Tom Tom Magazine: Hi, JoBeth! Tell us, how long have you been playing the drums? What inspired you?
JoBeth: I started playing in 6th grade, so it’s been 15 years now! I’m fortunate to have music in the family and initially started off taking violin, piano and guitar lessons. I became OBSESSED with the band, Green Day, and knew I wanted to play drums like Tre Cool! Understandably, my parents didn’t want to buy me a drumset because they thought my obsession was just a phase. But once I started taking lessons, they noticed me beating up my practice pad and saw that I had potential.
TTM: What was the first drumset you owned?
JB: For Christmas, I got a used Tama Rockstar with Paiste cymbals my parents bought from my first drum teacher. It was maroon!
TTM: Who was your first teacher?
JB: Charles Tombrello. I met him at my aunt and uncle’s music school in Kingwood, TX. Then, I had lessons with Vernon Daniels, John Simmons and Joel Fulgham. They’re all from Houston.
TTM: How has Houston made an impact on you as a drummer?

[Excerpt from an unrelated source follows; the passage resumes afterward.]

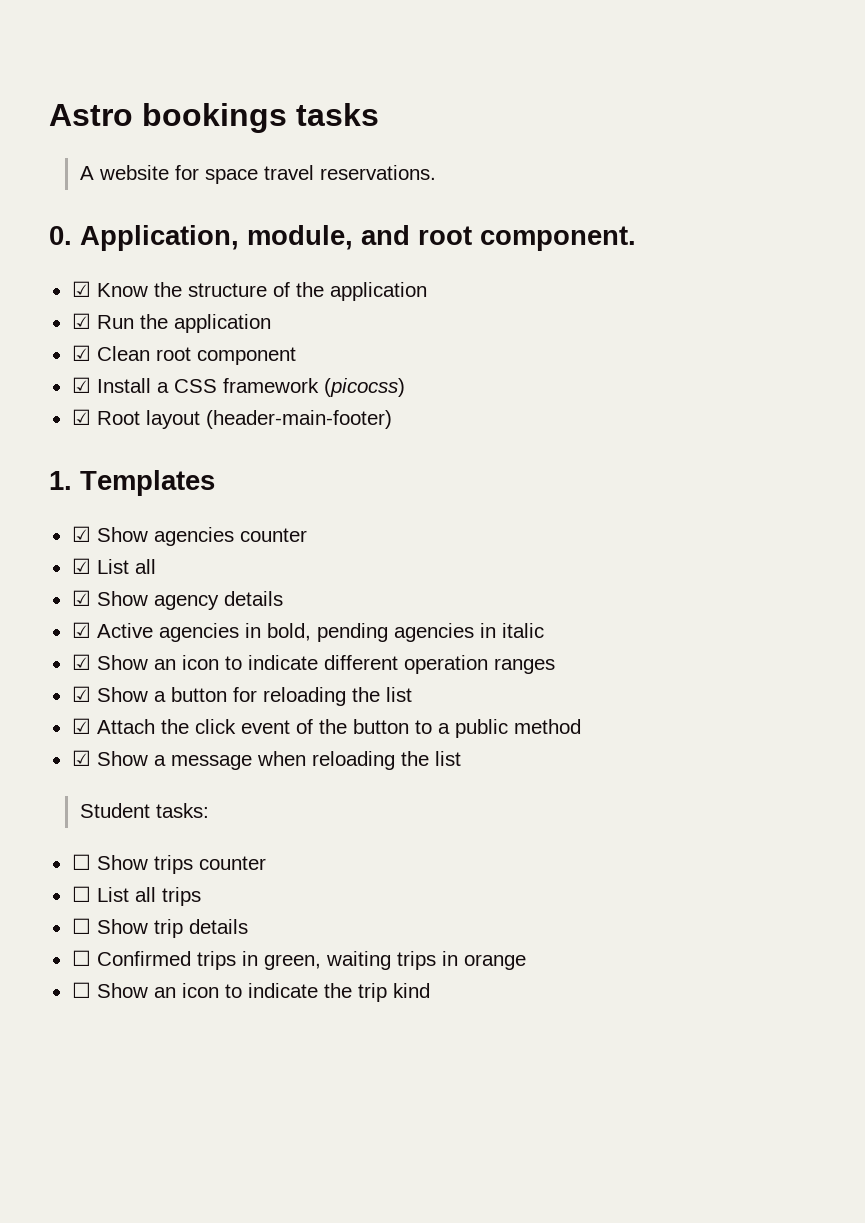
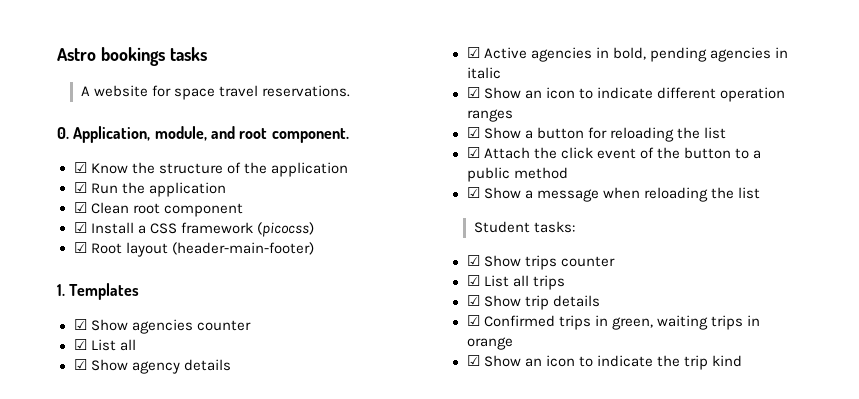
[71,854,91,870] ☐ -> [466,255,480,266] ☑
[71,886,91,902] ☐ -> [466,275,480,286] ☑
[71,918,91,934] ☐ -> [466,295,480,306] ☑
[71,950,91,966] ☐ -> [466,315,480,326] ☑
[71,982,91,998] ☐ -> [466,355,480,366] ☑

JB: Houston’s a huge part of who I am. I started playing snare drum in concert band at Awty International School. Then, I played percussion in the pit with Memorial High School’s marching band during my freshman year. After that, I played in the jazz band at The High School for the Performing and Visual Arts (HSPVA). This was when I started taking my instrument more seriously.
TTM: How has HSPVA influenced your musical career?
JB: HSPVA changed my life. It was an ego-boost when I got accepted. But when I realized the other drummers were WAY more advanced, I knew I had a lot of catching up to do! It was intimidating, but it was what I needed to step up my practice routine. I started exploring different genres like: jazz, big band, Latin, funk and blues.
TTM: Being female, how do you think others perceive you as a drummer?
JB: I think at first, people will initially think, “Girl? Ha.. She probably can’t play. Whatever.” But I remember being the only girl in a drum lab class at Berklee College of Music and the teacher telling the guys, “Whoa.. This ‘lil girl can play!” When I first tell people I play drums, they seem surprised, like, “You? Really? No way. You don’t look like a drummer. That’s bad-a$$!”
TTM: Were there a lot of female drummers at Berklee during your time?
JB: Not really. But I used to watch Nikki Glaspie play at Wally’s all the time. Ayeisha Mathis is another. Terri Lyne Carrington started teaching at Berklee after I graduated in ’06.
TTM: What inspired you to go to Berklee?
JB: Music did! I majored in Music Business because I thought it was the way to make money. But I soon realized that I’d rather just play music and be on stage! I learned a lot from my studies, but I feel like I learned more from experience and my peers. I explored more genres like: rock, pop, R&B, reggae, afro-beat, World music, gospel, jungle and drum & bass. Versatility was my goal. Surrounding myself in the environment worked wonders for my musical growth.
TTM: Who were some of your drum teachers at Berklee?
JB: I tried to learn from as many teachers as I could. I’ll never forget what I’ve picked up from: John Ramsay, Kim Plainfield, Jackie Santos, Dave Cowan, Kenwood Dennard, Mike Mangini, Rick Considine, Francisco Mela, Mike Ringquist, Joe Galeota and Sean Skeete. One of my mentors at Berklee was Walter Beasley. He taught me a lot about groove, time-keeping, space, dynamics, stage presence, listening and life!
TTM: Who do you play with these days?
JB: I play with an all-female Roots music band called Zili Misik. We play what we like to call ‘New World Soul’. I enjoy it because it’s eclectic, rhythm-driven and it makes people dance. The band is full of cool people and close friends which makes them fun to tour with!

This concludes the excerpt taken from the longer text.